◆ **TASK GOAL**: Using the listing below, retype exactly the lines starting at the one with "Eye Candy Boba" and ending at the one with "Haircuts junior: none -> 60", and include both.

==== THE INPUT ====

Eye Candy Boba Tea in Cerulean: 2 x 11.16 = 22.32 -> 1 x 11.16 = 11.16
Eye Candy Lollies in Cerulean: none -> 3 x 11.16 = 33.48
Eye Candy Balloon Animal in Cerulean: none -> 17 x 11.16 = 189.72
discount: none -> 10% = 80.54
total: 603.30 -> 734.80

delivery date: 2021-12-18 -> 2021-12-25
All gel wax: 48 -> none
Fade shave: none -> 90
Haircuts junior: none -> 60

====
==== THE INPUT ====

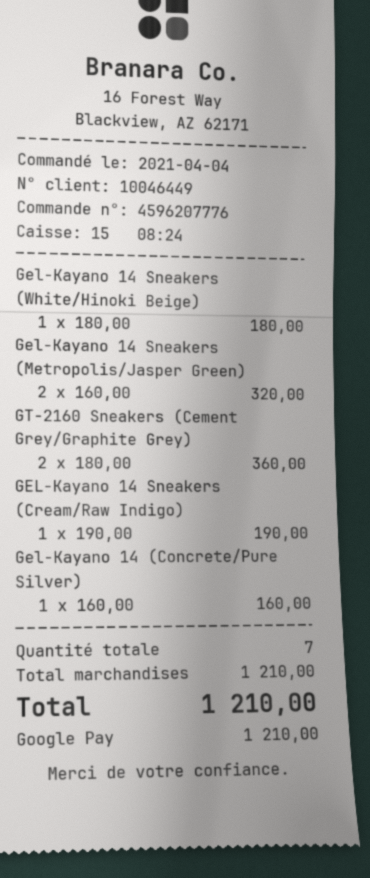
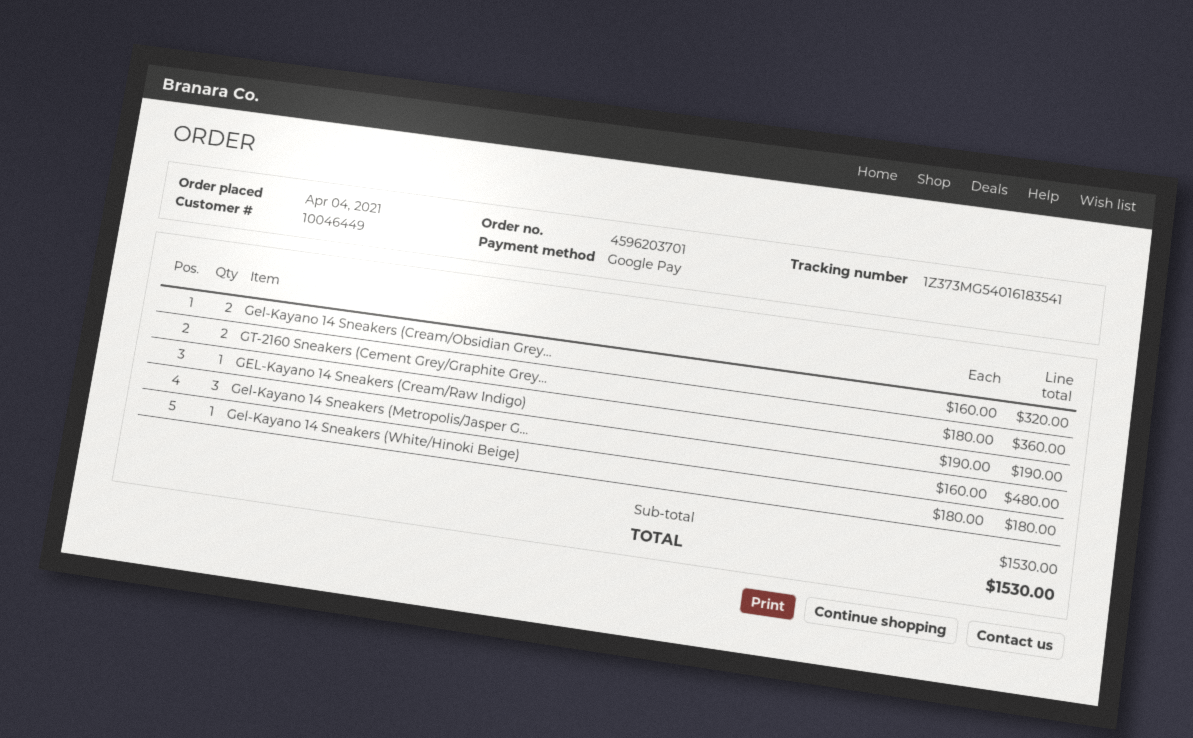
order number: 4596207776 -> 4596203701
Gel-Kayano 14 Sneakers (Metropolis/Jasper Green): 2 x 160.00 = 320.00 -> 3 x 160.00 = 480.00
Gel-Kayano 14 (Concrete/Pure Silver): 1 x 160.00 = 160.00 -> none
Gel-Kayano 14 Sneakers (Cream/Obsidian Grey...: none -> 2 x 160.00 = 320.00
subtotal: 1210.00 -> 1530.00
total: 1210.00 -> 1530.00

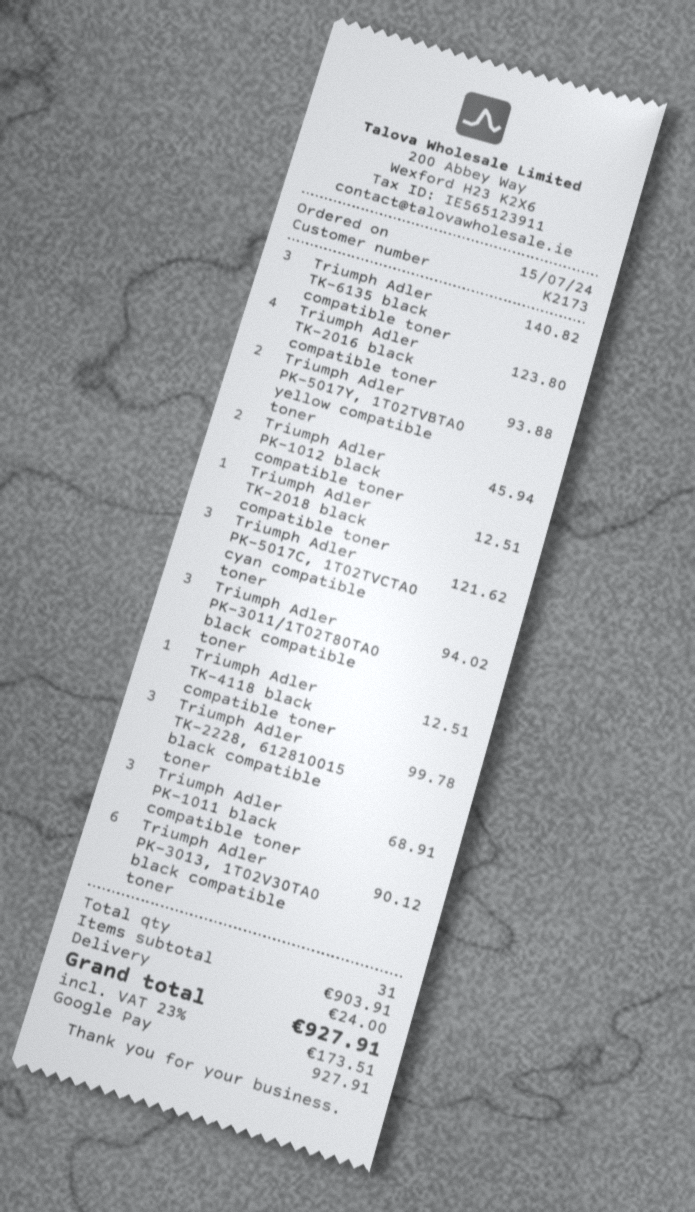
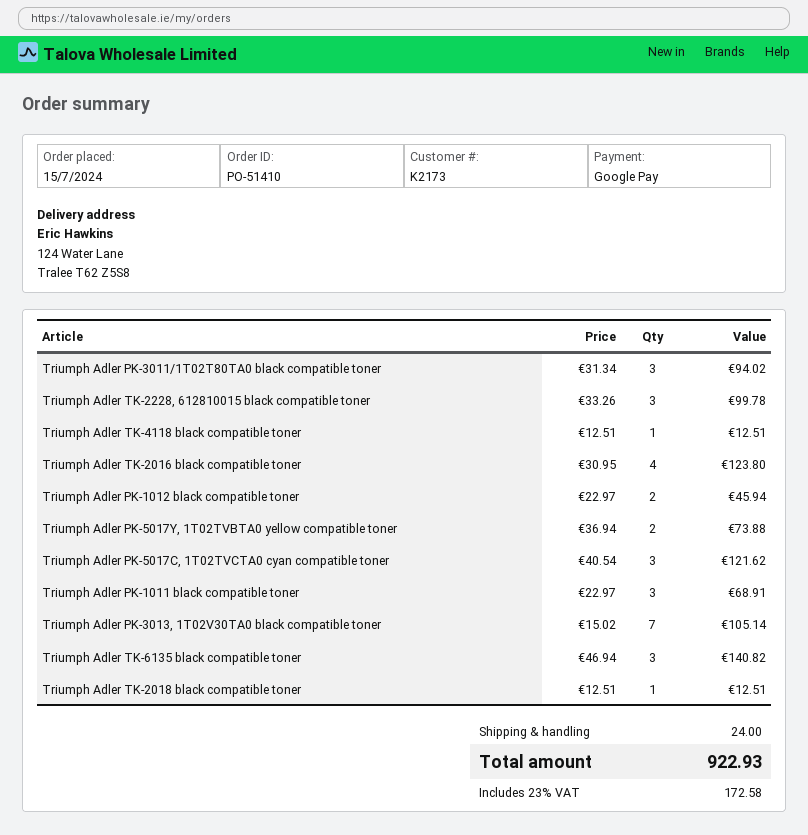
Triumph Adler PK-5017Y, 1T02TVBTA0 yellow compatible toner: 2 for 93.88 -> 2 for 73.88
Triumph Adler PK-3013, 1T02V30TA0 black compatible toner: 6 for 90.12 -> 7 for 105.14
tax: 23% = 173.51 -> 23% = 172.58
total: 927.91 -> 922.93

====
==== THE INPUT ====

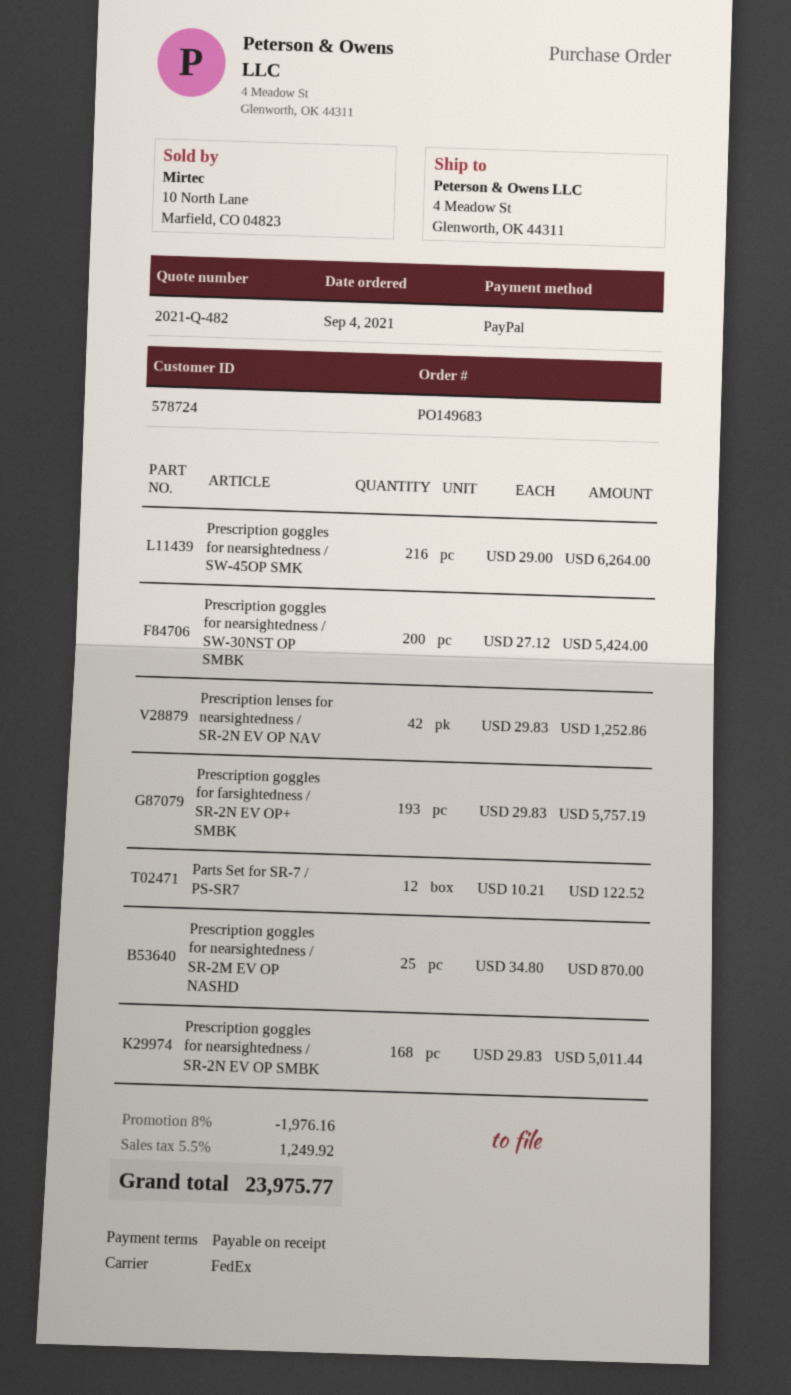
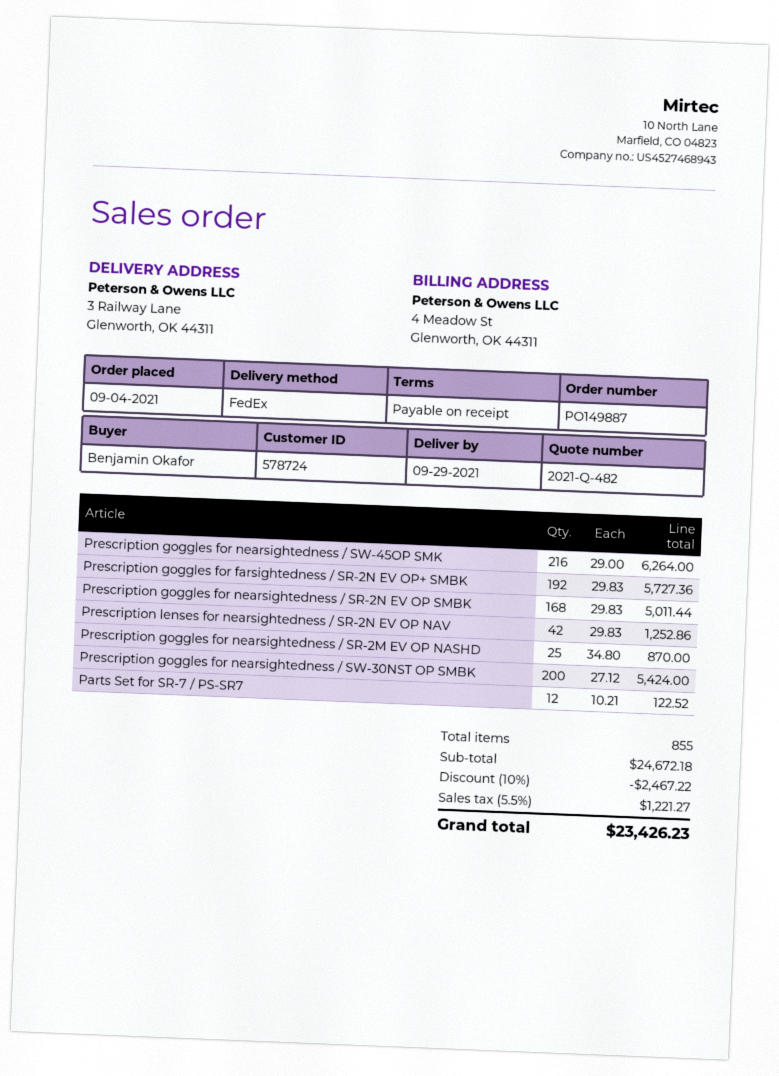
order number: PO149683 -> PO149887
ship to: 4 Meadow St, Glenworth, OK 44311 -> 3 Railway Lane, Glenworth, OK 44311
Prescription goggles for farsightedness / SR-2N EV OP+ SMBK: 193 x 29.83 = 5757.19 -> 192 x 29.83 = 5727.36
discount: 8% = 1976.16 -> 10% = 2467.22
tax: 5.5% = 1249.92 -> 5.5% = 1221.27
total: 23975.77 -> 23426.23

====

◆ **EXERCISE RESULT**:
Eye Candy Boba Tea in Cerulean: 2 x 11.16 = 22.32 -> 1 x 11.16 = 11.16
Eye Candy Lollies in Cerulean: none -> 3 x 11.16 = 33.48
Eye Candy Balloon Animal in Cerulean: none -> 17 x 11.16 = 189.72
discount: none -> 10% = 80.54
total: 603.30 -> 734.80

delivery date: 2021-12-18 -> 2021-12-25
All gel wax: 48 -> none
Fade shave: none -> 90
Haircuts junior: none -> 60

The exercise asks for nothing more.